The organisers behind Sticks n Stones recognise that educating and providing support for the bullies is another way that they can help to curb negative behaviour online.

“For someone who is bullying, often there is a reason behind that, so it’s really important to us that we put support systems in place for that person and people who are going to help them work out why they are doing what they are doing and how they can be supported.”

With their experience dealing with online bullying, Sticks n Stones is now looking to get involved in advocacy, such as with the recent Harmful Digital Communications Act. They say information about how to get involved in decision making at a higher level is lacking and were disappointed that their views weren’t taken into consideration.

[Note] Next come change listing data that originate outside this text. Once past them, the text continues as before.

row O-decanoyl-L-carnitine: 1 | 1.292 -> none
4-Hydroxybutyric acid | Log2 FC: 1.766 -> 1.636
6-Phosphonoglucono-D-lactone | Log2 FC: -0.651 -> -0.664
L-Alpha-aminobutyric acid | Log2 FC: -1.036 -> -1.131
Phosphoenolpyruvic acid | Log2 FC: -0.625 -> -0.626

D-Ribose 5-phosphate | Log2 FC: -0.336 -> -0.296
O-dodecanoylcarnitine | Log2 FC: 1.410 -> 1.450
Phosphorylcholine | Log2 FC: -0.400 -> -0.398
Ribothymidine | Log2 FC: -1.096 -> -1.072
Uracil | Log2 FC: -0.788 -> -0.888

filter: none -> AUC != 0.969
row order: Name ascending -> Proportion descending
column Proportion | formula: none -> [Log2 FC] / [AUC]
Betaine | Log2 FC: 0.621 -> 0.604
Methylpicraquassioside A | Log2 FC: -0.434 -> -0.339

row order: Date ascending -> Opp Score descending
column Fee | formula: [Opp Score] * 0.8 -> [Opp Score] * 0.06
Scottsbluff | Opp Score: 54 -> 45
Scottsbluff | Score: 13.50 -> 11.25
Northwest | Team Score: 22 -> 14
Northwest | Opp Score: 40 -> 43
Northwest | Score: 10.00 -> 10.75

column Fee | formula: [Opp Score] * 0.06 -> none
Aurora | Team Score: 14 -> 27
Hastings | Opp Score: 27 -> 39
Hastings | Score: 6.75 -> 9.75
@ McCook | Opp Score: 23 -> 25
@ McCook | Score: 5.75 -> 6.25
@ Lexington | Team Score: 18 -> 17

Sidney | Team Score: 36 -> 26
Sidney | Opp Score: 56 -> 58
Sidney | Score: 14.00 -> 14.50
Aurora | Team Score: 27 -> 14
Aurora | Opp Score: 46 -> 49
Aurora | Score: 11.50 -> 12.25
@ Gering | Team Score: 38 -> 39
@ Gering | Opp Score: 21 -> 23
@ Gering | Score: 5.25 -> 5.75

“Something like the Harmful Digital Communications bill is something that affects youth so much. It’s going to be a significant part of our lives. Where was the young people’s involvement in that?”

They are also looking to expand the programme to schools in Auckland and have already had a meeting with Massey High School.

“We don’t have… “This is how we work and we have to function this way”, anyone can take our values and then do what they like and how it would work in their schools.

“Massey are looking at doing something that might be a little different to how we run, but we are so excited to see how it might work out for them.”